Directions for this task:
From the records below, print exactly the lines starting at the one containing "[602,126,665,140] dependcy ->" and ending at the one containing "[58,109,141,121] super-simple, ->", ends included, and nothing else.

Task inputs:

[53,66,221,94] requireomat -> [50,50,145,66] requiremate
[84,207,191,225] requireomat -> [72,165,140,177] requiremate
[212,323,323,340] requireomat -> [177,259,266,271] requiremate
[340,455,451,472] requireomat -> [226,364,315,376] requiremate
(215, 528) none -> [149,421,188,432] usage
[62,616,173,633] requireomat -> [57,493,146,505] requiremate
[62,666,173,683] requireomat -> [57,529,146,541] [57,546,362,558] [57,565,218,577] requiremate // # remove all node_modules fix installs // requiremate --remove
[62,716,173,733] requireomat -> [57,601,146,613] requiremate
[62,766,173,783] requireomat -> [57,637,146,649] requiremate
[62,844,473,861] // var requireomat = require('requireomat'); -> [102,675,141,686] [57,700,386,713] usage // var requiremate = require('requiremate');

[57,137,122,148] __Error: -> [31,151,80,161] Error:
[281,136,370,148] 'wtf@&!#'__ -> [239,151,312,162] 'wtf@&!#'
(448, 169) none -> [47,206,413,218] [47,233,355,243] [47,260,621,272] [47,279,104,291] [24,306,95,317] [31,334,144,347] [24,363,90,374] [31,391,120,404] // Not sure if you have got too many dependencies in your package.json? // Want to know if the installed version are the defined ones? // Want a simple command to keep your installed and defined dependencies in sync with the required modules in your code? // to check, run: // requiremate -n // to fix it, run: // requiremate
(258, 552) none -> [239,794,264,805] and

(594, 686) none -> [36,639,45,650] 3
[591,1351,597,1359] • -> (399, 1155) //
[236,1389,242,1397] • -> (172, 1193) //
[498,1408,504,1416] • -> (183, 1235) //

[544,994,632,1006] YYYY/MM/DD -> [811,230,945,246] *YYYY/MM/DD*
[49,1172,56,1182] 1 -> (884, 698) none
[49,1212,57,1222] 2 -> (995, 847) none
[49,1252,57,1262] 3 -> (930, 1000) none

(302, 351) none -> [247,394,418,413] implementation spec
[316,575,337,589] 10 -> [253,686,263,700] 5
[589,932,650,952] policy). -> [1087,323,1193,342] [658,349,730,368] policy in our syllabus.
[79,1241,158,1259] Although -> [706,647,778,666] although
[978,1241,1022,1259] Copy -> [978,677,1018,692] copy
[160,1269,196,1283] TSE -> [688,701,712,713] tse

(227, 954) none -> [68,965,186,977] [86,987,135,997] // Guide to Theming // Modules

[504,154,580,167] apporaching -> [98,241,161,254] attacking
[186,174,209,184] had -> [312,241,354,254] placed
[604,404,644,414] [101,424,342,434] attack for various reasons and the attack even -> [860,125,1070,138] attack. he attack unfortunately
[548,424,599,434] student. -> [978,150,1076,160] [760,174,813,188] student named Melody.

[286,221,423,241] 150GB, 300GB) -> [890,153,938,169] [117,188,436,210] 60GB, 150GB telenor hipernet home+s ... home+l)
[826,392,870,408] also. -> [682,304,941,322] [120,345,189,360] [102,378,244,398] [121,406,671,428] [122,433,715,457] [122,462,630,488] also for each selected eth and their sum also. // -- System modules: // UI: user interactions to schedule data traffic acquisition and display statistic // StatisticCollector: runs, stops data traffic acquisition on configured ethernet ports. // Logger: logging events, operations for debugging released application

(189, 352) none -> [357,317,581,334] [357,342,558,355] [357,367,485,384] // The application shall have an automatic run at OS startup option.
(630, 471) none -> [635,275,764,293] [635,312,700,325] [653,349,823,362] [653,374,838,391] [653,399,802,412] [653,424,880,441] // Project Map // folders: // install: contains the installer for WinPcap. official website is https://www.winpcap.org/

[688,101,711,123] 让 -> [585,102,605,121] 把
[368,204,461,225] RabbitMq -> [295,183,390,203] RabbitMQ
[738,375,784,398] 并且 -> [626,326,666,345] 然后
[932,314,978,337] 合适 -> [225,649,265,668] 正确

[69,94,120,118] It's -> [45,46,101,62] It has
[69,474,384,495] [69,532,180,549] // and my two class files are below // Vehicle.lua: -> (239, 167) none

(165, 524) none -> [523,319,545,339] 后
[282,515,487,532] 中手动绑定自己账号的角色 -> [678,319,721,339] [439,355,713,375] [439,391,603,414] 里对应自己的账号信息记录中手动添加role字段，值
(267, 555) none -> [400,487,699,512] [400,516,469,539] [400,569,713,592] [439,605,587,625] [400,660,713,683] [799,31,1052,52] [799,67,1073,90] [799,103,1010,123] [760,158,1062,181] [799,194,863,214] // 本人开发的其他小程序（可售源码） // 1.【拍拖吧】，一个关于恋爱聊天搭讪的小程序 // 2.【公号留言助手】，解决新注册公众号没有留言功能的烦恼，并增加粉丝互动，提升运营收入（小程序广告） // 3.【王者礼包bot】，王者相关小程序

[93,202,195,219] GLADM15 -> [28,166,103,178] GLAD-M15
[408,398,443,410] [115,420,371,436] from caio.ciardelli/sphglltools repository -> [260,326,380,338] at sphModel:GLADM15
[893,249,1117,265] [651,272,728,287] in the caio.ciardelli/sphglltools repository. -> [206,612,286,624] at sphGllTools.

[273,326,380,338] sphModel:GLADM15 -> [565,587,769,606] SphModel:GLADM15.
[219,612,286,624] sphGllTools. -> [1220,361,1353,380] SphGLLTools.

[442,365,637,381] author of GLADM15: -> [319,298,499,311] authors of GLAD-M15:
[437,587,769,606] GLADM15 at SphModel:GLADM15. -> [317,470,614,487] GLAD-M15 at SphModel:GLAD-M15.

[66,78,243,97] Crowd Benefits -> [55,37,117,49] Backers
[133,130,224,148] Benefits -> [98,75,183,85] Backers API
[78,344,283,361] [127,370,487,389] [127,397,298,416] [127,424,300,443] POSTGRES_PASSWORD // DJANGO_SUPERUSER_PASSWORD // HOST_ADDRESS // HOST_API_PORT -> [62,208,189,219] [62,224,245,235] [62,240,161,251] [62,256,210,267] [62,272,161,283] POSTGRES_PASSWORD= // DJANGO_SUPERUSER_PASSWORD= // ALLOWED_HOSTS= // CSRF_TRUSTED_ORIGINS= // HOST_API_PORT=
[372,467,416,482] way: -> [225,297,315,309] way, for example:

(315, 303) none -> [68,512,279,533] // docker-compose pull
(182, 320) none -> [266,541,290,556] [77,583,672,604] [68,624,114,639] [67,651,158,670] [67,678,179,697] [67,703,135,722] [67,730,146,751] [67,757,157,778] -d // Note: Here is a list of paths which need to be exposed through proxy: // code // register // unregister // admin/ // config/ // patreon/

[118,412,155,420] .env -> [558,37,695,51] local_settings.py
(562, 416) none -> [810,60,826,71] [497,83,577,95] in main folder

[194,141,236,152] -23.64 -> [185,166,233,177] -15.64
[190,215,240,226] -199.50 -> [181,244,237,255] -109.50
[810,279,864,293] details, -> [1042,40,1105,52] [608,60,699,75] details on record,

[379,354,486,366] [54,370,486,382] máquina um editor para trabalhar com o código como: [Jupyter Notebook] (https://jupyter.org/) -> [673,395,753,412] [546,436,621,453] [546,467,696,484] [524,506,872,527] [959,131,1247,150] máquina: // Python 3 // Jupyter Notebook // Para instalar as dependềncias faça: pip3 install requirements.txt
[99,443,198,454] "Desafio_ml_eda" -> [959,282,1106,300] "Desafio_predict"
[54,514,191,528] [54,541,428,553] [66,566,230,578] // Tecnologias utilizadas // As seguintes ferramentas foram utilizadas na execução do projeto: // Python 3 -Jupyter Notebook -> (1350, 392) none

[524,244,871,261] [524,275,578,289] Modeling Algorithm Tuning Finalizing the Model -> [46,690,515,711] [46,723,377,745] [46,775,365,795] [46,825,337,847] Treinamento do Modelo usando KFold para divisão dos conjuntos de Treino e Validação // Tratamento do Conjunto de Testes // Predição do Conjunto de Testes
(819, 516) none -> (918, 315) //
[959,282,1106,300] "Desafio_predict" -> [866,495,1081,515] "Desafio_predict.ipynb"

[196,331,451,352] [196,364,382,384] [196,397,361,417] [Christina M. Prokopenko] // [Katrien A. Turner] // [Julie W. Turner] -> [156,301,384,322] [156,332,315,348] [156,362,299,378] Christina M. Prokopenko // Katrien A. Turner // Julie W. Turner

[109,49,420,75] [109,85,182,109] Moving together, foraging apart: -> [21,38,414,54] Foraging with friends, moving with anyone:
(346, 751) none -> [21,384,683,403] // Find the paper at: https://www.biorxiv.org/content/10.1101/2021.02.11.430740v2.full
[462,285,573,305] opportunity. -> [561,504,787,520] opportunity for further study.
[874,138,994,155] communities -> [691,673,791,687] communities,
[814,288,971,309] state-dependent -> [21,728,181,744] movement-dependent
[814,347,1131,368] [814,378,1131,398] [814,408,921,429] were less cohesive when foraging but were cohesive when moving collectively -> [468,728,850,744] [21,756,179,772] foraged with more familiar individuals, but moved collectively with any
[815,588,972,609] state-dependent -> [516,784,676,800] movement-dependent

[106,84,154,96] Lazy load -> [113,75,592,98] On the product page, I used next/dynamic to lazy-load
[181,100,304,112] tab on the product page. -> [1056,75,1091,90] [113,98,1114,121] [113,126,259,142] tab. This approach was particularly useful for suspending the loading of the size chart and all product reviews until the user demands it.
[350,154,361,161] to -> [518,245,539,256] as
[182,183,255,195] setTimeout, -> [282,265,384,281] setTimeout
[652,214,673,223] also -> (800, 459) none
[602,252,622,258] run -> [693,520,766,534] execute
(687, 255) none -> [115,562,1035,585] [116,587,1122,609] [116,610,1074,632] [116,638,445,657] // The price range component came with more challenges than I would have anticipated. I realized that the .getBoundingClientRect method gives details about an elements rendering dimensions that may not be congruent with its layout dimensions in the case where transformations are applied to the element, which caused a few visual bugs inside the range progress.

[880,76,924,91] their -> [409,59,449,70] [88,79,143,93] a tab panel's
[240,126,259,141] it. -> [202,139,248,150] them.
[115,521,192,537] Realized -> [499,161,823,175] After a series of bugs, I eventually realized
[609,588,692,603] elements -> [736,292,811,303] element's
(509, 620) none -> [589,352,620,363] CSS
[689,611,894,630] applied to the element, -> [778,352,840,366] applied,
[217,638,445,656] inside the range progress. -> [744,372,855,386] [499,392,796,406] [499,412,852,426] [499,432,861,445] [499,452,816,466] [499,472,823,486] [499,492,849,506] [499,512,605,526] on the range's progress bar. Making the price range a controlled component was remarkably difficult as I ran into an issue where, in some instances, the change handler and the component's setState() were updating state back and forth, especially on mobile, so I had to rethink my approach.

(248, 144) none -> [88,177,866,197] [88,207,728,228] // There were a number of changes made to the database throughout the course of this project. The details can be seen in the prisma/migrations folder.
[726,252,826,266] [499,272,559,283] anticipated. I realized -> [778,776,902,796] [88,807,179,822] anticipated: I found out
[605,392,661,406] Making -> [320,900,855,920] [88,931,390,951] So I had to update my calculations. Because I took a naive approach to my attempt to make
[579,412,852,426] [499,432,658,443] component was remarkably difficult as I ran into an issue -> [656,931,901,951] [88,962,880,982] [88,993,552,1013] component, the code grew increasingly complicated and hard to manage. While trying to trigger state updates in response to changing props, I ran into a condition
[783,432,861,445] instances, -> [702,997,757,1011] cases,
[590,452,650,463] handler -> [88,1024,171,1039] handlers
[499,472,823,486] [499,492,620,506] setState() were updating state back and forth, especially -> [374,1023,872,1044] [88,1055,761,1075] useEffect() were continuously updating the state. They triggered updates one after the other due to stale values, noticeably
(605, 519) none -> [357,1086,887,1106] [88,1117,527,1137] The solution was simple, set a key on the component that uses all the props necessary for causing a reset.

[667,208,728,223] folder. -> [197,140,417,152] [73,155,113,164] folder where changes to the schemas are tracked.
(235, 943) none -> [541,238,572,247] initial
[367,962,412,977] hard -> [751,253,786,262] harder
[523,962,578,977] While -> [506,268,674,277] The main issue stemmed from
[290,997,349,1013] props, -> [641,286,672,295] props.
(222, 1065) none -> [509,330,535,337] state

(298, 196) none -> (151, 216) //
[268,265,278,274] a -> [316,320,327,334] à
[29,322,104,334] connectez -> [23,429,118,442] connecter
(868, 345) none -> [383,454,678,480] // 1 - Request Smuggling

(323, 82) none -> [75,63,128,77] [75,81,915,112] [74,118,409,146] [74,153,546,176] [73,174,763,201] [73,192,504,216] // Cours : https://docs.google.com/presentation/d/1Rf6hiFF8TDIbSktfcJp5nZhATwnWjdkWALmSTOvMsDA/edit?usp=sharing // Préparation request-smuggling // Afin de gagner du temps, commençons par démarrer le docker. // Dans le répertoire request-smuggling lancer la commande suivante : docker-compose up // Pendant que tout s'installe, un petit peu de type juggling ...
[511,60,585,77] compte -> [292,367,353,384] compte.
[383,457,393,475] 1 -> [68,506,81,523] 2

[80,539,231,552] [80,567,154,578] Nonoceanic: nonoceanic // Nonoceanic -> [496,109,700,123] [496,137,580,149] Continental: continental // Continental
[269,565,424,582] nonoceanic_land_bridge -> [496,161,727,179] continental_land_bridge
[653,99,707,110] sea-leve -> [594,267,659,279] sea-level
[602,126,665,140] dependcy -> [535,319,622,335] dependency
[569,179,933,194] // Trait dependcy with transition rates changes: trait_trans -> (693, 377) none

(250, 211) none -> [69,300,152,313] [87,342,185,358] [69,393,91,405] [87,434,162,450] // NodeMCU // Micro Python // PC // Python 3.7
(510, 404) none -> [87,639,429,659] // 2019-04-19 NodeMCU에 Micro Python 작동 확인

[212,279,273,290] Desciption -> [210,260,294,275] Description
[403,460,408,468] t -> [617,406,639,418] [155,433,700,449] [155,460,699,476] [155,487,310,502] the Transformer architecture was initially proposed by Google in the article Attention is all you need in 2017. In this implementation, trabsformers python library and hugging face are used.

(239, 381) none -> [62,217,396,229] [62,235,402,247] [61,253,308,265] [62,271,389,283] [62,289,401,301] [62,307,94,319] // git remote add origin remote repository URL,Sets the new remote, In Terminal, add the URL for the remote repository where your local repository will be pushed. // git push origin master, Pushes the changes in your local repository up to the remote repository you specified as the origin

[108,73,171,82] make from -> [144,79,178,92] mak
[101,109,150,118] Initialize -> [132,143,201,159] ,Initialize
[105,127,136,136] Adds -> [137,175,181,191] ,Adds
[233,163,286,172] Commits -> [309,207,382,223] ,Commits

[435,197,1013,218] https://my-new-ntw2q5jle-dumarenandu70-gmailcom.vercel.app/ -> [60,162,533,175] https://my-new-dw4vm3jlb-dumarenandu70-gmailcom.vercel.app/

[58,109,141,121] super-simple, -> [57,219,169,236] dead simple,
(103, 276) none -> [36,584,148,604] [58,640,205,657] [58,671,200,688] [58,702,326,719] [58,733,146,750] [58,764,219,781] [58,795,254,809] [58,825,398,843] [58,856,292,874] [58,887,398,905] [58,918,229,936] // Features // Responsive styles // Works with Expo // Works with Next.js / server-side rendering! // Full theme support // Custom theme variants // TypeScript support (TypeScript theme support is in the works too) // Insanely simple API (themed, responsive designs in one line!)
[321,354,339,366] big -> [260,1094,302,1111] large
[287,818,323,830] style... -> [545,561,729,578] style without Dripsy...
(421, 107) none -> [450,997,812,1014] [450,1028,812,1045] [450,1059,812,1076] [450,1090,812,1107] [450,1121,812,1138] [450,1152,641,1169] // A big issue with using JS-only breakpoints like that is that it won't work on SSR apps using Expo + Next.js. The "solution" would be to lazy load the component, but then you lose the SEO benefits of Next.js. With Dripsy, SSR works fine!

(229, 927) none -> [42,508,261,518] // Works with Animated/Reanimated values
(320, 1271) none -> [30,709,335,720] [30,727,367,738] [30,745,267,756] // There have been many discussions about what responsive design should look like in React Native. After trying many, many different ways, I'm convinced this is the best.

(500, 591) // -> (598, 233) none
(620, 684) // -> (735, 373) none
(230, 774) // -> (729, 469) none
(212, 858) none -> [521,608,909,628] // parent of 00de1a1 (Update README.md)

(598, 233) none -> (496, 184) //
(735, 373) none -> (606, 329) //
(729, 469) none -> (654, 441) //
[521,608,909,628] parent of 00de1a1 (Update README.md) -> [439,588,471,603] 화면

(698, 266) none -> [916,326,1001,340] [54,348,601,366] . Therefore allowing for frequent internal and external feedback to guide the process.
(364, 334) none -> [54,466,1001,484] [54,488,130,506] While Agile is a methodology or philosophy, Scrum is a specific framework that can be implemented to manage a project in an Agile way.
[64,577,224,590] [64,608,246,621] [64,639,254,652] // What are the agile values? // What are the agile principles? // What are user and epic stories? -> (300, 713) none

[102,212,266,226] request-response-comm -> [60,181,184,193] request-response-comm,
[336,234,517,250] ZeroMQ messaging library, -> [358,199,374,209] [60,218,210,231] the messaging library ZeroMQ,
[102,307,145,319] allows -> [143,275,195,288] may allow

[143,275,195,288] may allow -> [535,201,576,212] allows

Response area:
[602,126,665,140] dependcy -> [535,319,622,335] dependency
[569,179,933,194] // Trait dependcy with transition rates changes: trait_trans -> (693, 377) none

(250, 211) none -> [69,300,152,313] [87,342,185,358] [69,393,91,405] [87,434,162,450] // NodeMCU // Micro Python // PC // Python 3.7
(510, 404) none -> [87,639,429,659] // 2019-04-19 NodeMCU에 Micro Python 작동 확인

[212,279,273,290] Desciption -> [210,260,294,275] Description
[403,460,408,468] t -> [617,406,639,418] [155,433,700,449] [155,460,699,476] [155,487,310,502] the Transformer architecture was initially proposed by Google in the article Attention is all you need in 2017. In this implementation, trabsformers python library and hugging face are used.

(239, 381) none -> [62,217,396,229] [62,235,402,247] [61,253,308,265] [62,271,389,283] [62,289,401,301] [62,307,94,319] // git remote add origin remote repository URL,Sets the new remote, In Terminal, add the URL for the remote repository where your local repository will be pushed. // git push origin master, Pushes the changes in your local repository up to the remote repository you specified as the origin

[108,73,171,82] make from -> [144,79,178,92] mak
[101,109,150,118] Initialize -> [132,143,201,159] ,Initialize
[105,127,136,136] Adds -> [137,175,181,191] ,Adds
[233,163,286,172] Commits -> [309,207,382,223] ,Commits

[435,197,1013,218] https://my-new-ntw2q5jle-dumarenandu70-gmailcom.vercel.app/ -> [60,162,533,175] https://my-new-dw4vm3jlb-dumarenandu70-gmailcom.vercel.app/

[58,109,141,121] super-simple, -> [57,219,169,236] dead simple,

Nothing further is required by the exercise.